Marek, um membro proeminente da REHupa (abreviação de Robert E. Howard United Press Association, uma sociedade de imprensa criada em 1972 e dedicada ao trabalho de Robert E. Howard, publicou em dezembro de 1997 e fevereiro de 1998, um artigo intitulado "Alguns comentários sobre cronologias em relação à série de Conan", onde ele concorda em grande parte com a cronologia inicial estabelecida por Miller e Clark, mas a considera errada em alguns pontos , sendo um deles a localização de Xuthal do Crepúsculo, que deveria ocorrer antes de O Diabo de Ferro, nunca depois, pois os termos que Conan utilizou nesta história deixam pouco espaço para dúvidas: "As últimas palavras da jovem não passaram de um murmúrio quase ininteligível. Seus olhos escuros se fecharam e seus enormes cílios caíram sobre suas bochechas sensuais. O corpo franzino da garota relaxou nos braços de Conan. O gigante cimério olhou para ela com curiosidade. Parecia fazer parte da ilusão que assombrava toda a cidade, mas a carne firme em suas mãos o convenceu de que havia um ser humano em seus braços e não a sombra de um sonho. Um pouco preocupado, ele deixou a jovem sobre as peles do estrado. Seu sono era muito profundo para ser natural. Conan pensou que talvez ela fosse viciada em alguma droga, possivelmente o lótus preto de Xuthal".

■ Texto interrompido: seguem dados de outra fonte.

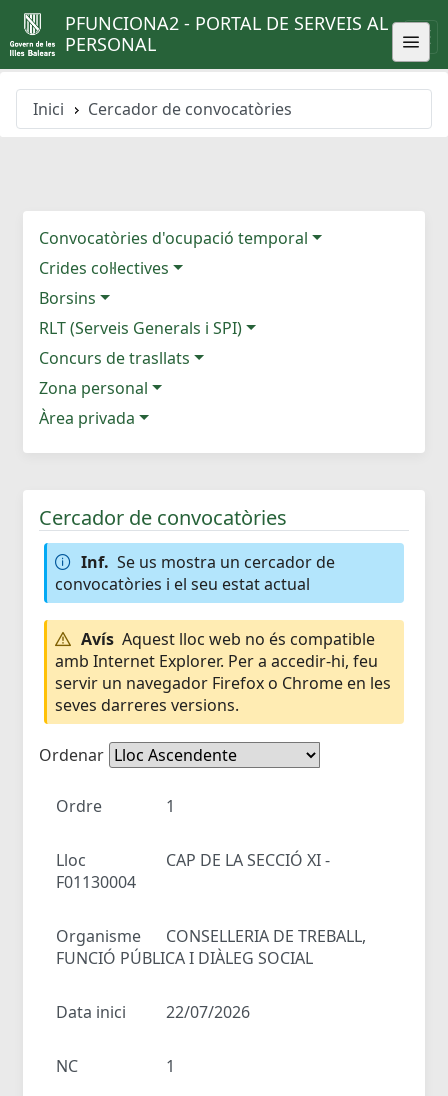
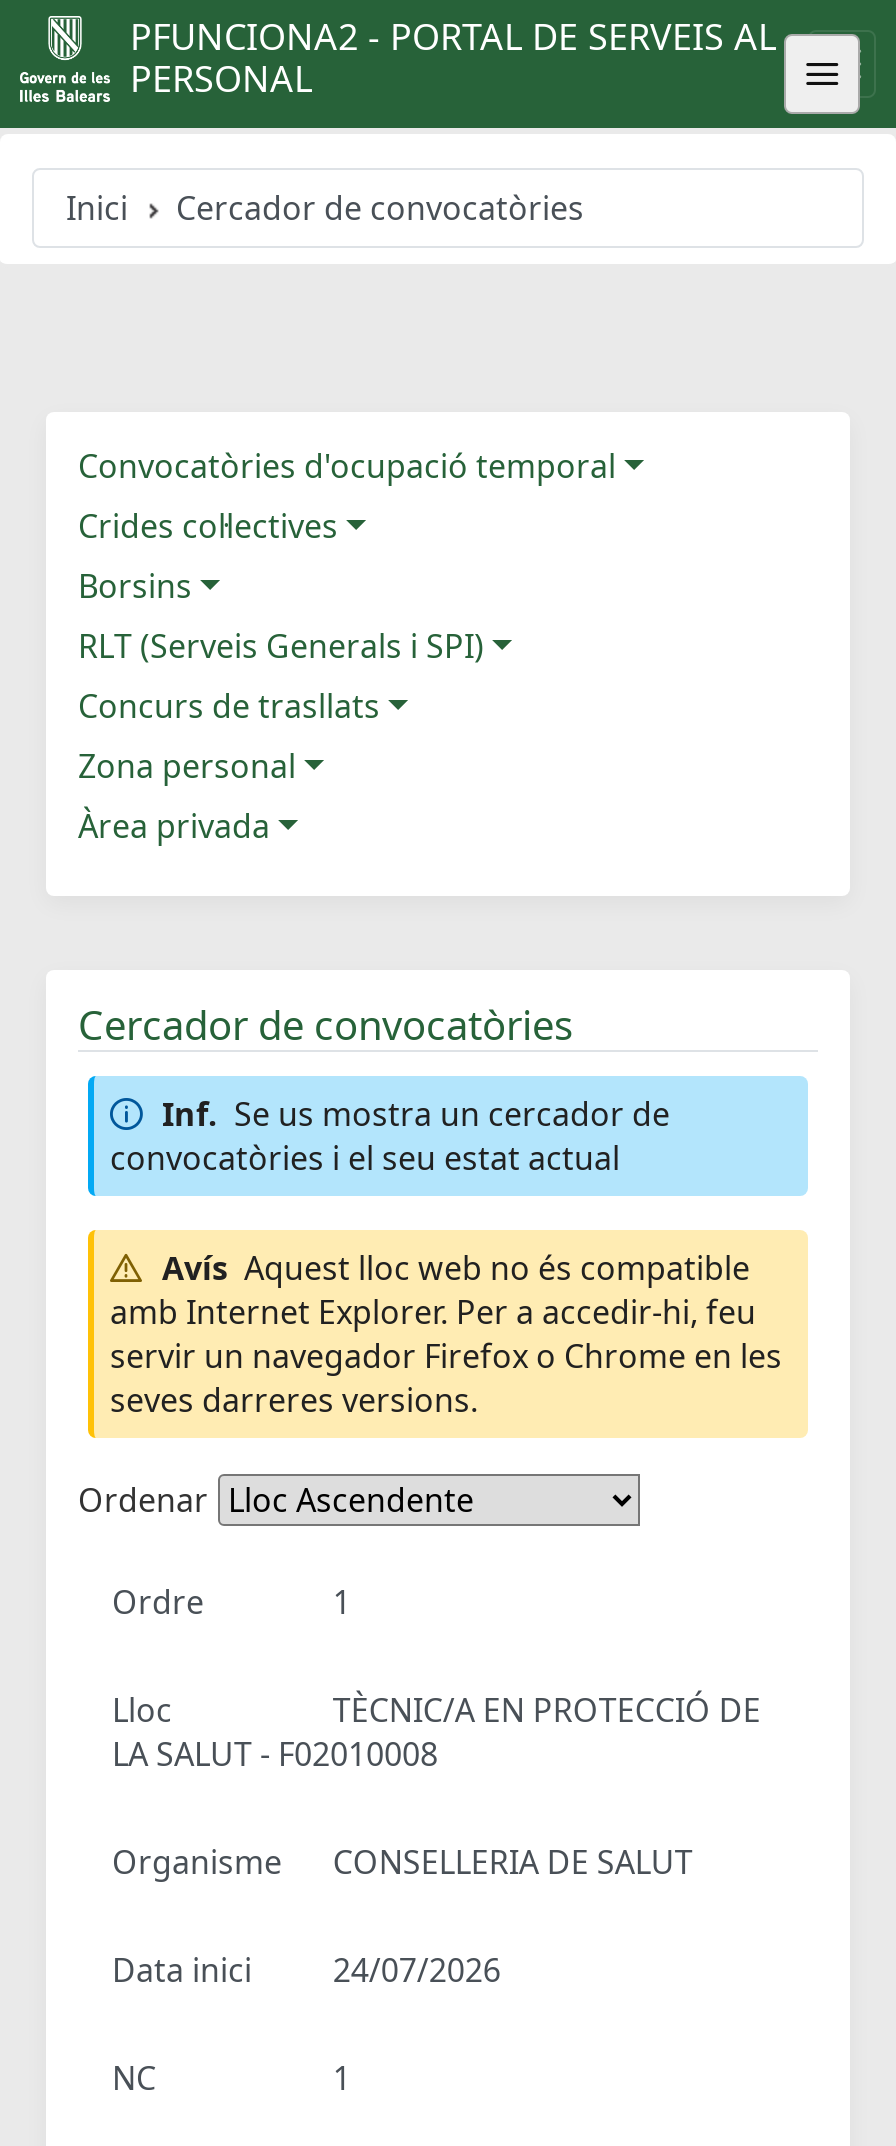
- CAP DE LA SECCIÓ XI -
- F01130004
+ TÈCNIC/A EN PROTECCIÓ DE
+ LA SALUT - F02010008

- CONSELLERIA DE TREBALL,
- FUNCIÓ PÚBLICA I DIÀLEG SOCIAL
+ CONSELLERIA DE SALUT

- Data inici 22/07/2026
+ Data inici 24/07/2026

Então, se Conan tinha estado em Xuthal e conhecia os efeitos do lótus negro, Xuthal do Crepúsculo teria acontecido antes de Conan chegar à ilha de Xapur no Diabo de Ferro e ver seus efeitos. A teoria de Joe Marek era difícil de refutar vendo os termos usados por Howard, e em 2003, Dale Rippke, outro dos membros proeminentes da REHupa, que daria razão à teoria de Marek em sua revisão da cronologia clássica , “The Dark Storm Conan Chronology” definindo Xuthal do Crepúsculo depois de A Rainha da Costa Negra e Um Focinho no Escuridão.